**Problem requirements:** Your job is to set down the stretch of entries that opens with the line containing "-34,25 +34,25 @@" and closes with the line containing "57px; margin-left: 15px;". Keep both end lines, copy each exactly, and add nothing.

**Dataset records:**
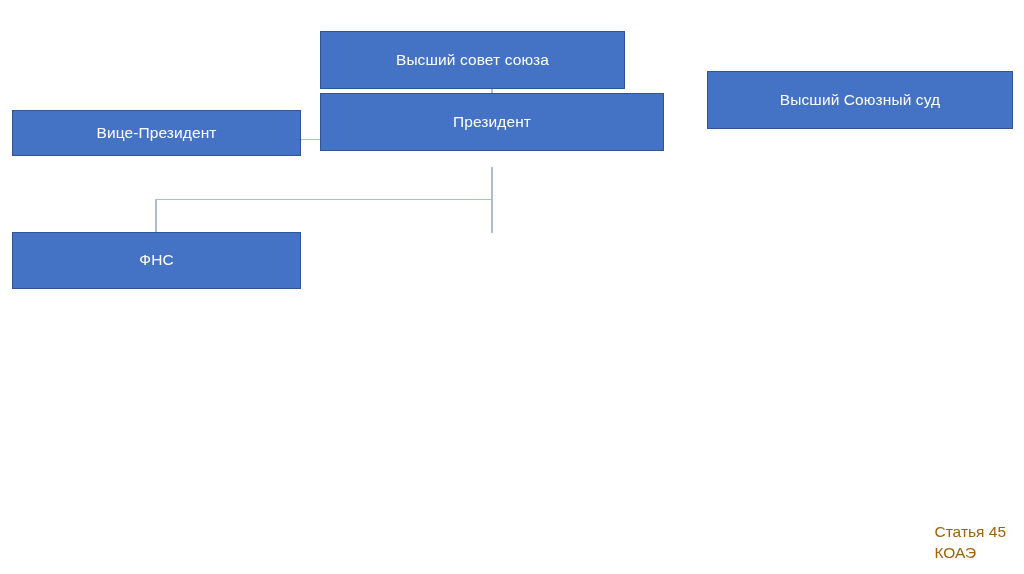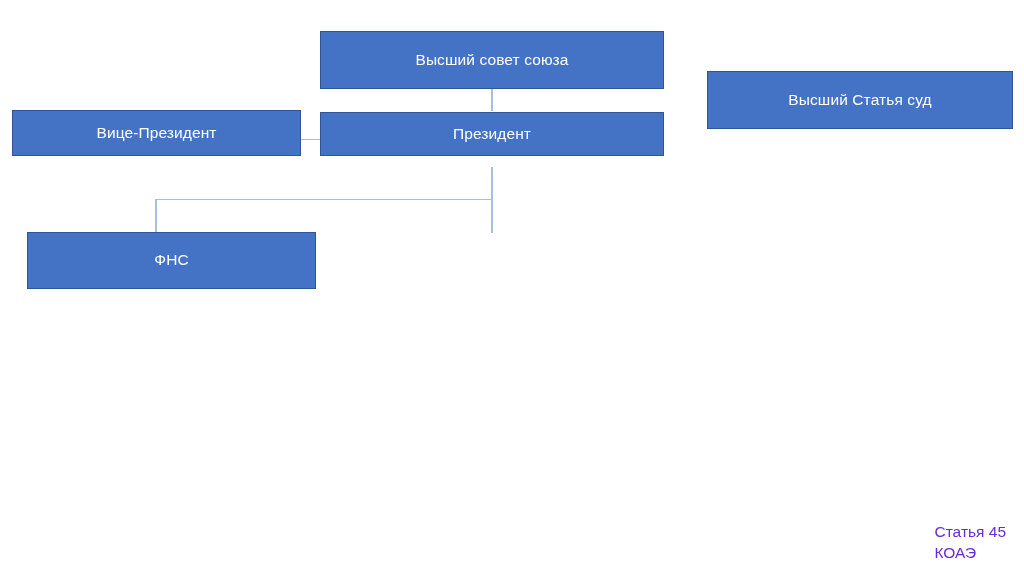--- a/index.html
+++ b/index.html
@@ -34,25 +34,25 @@
     line-height: 1.2;
     text-align: center;
     z-index: 3;
     user-select: none;
   }
   .node-label {
     display: block;
     padding: 0 8px;
   }
 
-  #node-supreme-council { left: 320px; top: 31px;  width: 344px; height: 58px; }
+  #node-supreme-council { left: 320px; top: 31px;  width: 305px; height: 58px; }
   #node-vice-president  { left: 12px;  top: 110px; width: 289px; height: 46px; }
-  #node-president       { left: 320px; top: 112px; width: 344px; height: 44px; }
+  #node-president       { left: 320px; top: 93px; width: 344px; height: 58px; }
   #node-supreme-court   { left: 707px; top: 71px;  width: 306px; height: 58px; }
-  #node-fns             { left: 12px;  top: 232px; width: 289px; height: 57px; margin-left: 15px; }
+  #node-fns             { left: 12px;  top: 232px; width: 289px; height: 57px; }
   #node-council-ministers { left: 320px; top: 232px; width: 344px; height: 57px; }
 
   
   .conn {
     position: absolute;
     background: #A9BEDE;
     z-index: 1;
   }
   .conn-v { width: 1.5px; }
   .conn-h { height: 1.5px; }
@@ -69,21 +69,21 @@
   #conn-branch-fns { left: 155px; top: 199px; height: 34px; }
   
   #conn-branch-ministers { left: 491px; top: 199px; height: 34px; }
 
   
   #caption {
     position: absolute;
     right: 18px;
     bottom: 10px;
     text-align: left;
-    color: #6d28d9;
+    color: #a16207;
     font-size: 15.5px;
     line-height: 1.35;
     z-index: 4;
   }
   #caption div { white-space: nowrap; }
 </style>
 </head>
 <body>
 
 <div id="slide">
@@ -101,21 +101,21 @@
 
   <div class="node" id="node-vice-president">
     <span class="node-label">Вице-Президент</span>
   </div>
 
   <div class="node" id="node-president">
     <span class="node-label">Президент</span>
   </div>
 
   <div class="node" id="node-supreme-court">
-    <span class="node-label">Высший Статья суд</span>
+    <span class="node-label">Высший Союзный суд</span>
   </div>
 
   <div class="node" id="node-fns">
     <span class="node-label">ФНС</span>
   </div>
 
 
   <div id="caption">
     <div>Статья 45</div>
     <div>КОАЭ</div>

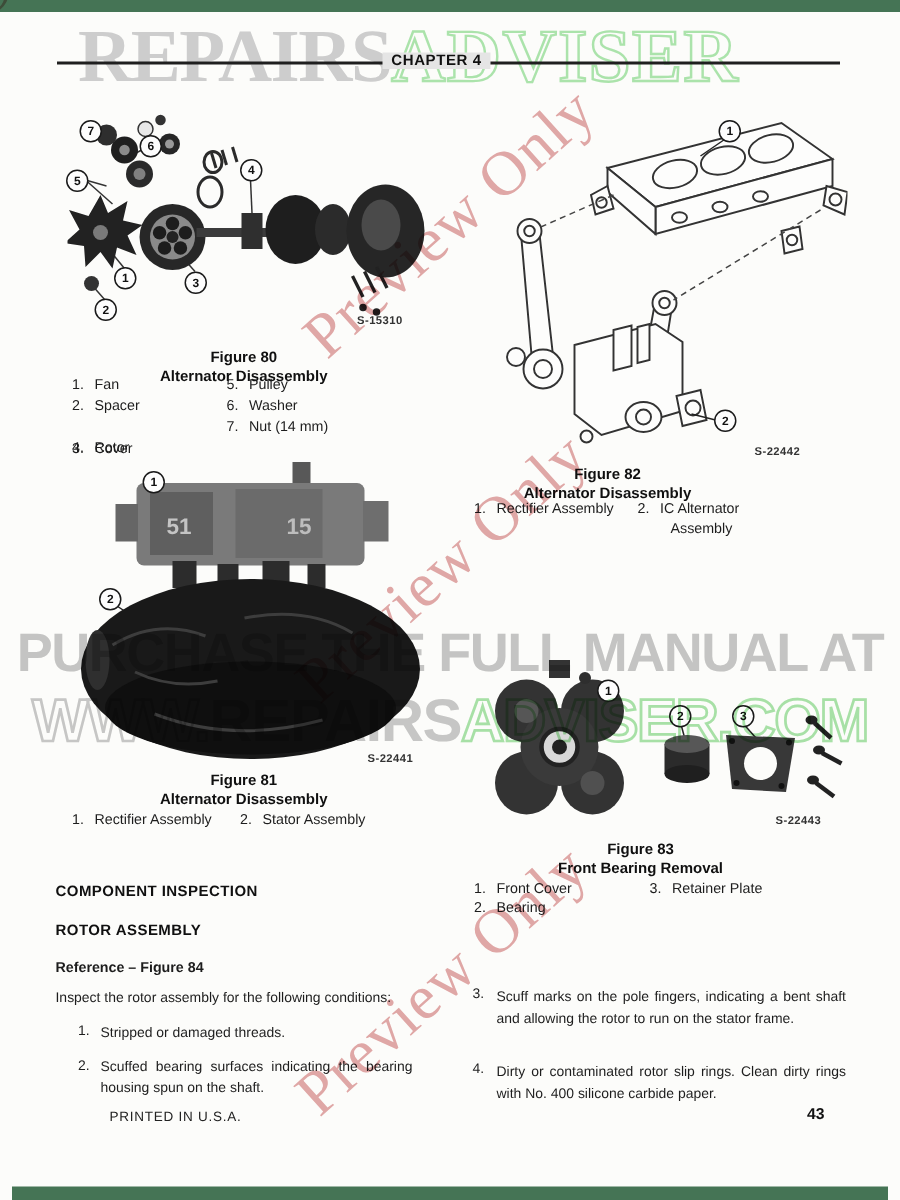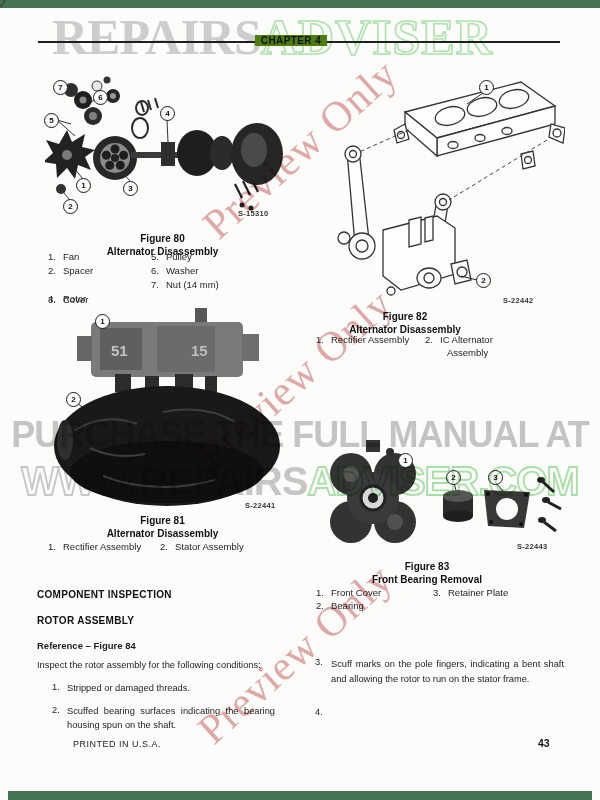--- a/index.html
+++ b/index.html
@@ -8,21 +8,21 @@
   .bar{position:absolute;background:#457455;}
   .bar.top{left:0;top:0;width:600px;height:8px;}
   .bar.bottom{left:8px;top:791px;width:584px;height:9px;}
 
   
   .brand{position:absolute;left:52px;top:8px;white-space:nowrap;z-index:1;
          font-family:"Liberation Serif",serif;font-weight:bold;font-size:50px;letter-spacing:-1px;}
   .brand-gray{color:#cdcdcd;}
   .brand-green{color:transparent;-webkit-text-stroke:1.6px #abe3ab;letter-spacing:1px;}
   .chapter-rule{position:absolute;left:38px;top:41px;width:522px;height:2px;background:#1f1f1f;z-index:2;}
-  .chapter-label{position:absolute;left:255px;top:35px;width:72px;text-align:center;background:#4d7c0f;
+  .chapter-label{position:absolute;left:255px;top:35px;width:72px;text-align:center;background:#e5e5e5;
          font-weight:bold;font-size:10px;color:#111;z-index:3;letter-spacing:.4px;}
 
   .fig{position:absolute;z-index:1;}
   .fig svg{position:absolute;left:0;top:0;}
   .callout{position:absolute;width:13px;height:13px;border:1.3px solid #1a1a1a;border-radius:50%;
            background:#fdfdfd;display:flex;align-items:center;justify-content:center;
            font-size:8px;font-weight:bold;color:#111;z-index:2;}
   .scode{position:absolute;font-size:7.5px;font-weight:bold;color:#333;letter-spacing:.3px;z-index:2;}
 
   .t{position:absolute;white-space:nowrap;color:#1d1d1d;z-index:1;}
@@ -310,20 +310,21 @@
   <div class="t" style="left:37px;top:660px;font-size:9.3px;">Inspect the rotor assembly for the following conditions:</div>
 
   <div class="num-abs" style="left:52px;top:682px;">1.</div>
   <div class="para" style="left:67px;top:682px;width:200px;">Stripped or damaged threads.</div>
   <div class="num-abs" style="left:52px;top:705px;">2.</div>
   <div class="para" style="left:67px;top:705px;width:208px;">Scuffed bearing surfaces indicating the bearing housing spun on the shaft.</div>
 
   <div class="num-abs" style="left:315px;top:657px;">3.</div>
   <div class="para" style="left:331px;top:657px;width:233px;line-height:14.5px;">Scuff marks on the pole fingers, indicating a bent shaft and allowing the rotor to run on the stator frame.</div>
   <div class="num-abs" style="left:315px;top:707px;">4.</div>
+  <div class="para" style="left:331px;top:707px;width:233px;line-height:14.5px;">Dirty or contaminated rotor slip rings. Clean dirty rings with No. 400 silicone carbide paper.</div>
 
   <div class="foot" style="left:37px;top:739px;">PRINTED IN U.S.A.</div>
   <div class="pageno" style="left:538px;top:737px;">43</div>
 
   <div class="wm wm1">PURCHASE THE FULL MANUAL AT</div>
   <div class="wm wm2"><span class="hollow-gray">WWW.</span><span class="solid-gray">REPAIRS</span><span class="hollow-green">ADVISER.COM</span></div>
 
   <div class="wm wm-diag" style="left:130px;top:125px;">Preview Only</div>
   <div class="wm wm-diag" style="left:125px;top:355px;">Preview Only</div>
   <div class="wm wm-diag" style="left:125px;top:630px;">Preview Only</div>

**Output:**
@@ -34,25 +34,25 @@
     line-height: 1.2;
     text-align: center;
     z-index: 3;
     user-select: none;
   }
   .node-label {
     display: block;
     padding: 0 8px;
   }
 
-  #node-supreme-council { left: 320px; top: 31px;  width: 344px; height: 58px; }
+  #node-supreme-council { left: 320px; top: 31px;  width: 305px; height: 58px; }
   #node-vice-president  { left: 12px;  top: 110px; width: 289px; height: 46px; }
-  #node-president       { left: 320px; top: 112px; width: 344px; height: 44px; }
+  #node-president       { left: 320px; top: 93px; width: 344px; height: 58px; }
   #node-supreme-court   { left: 707px; top: 71px;  width: 306px; height: 58px; }
-  #node-fns             { left: 12px;  top: 232px; width: 289px; height: 57px; margin-left: 15px; }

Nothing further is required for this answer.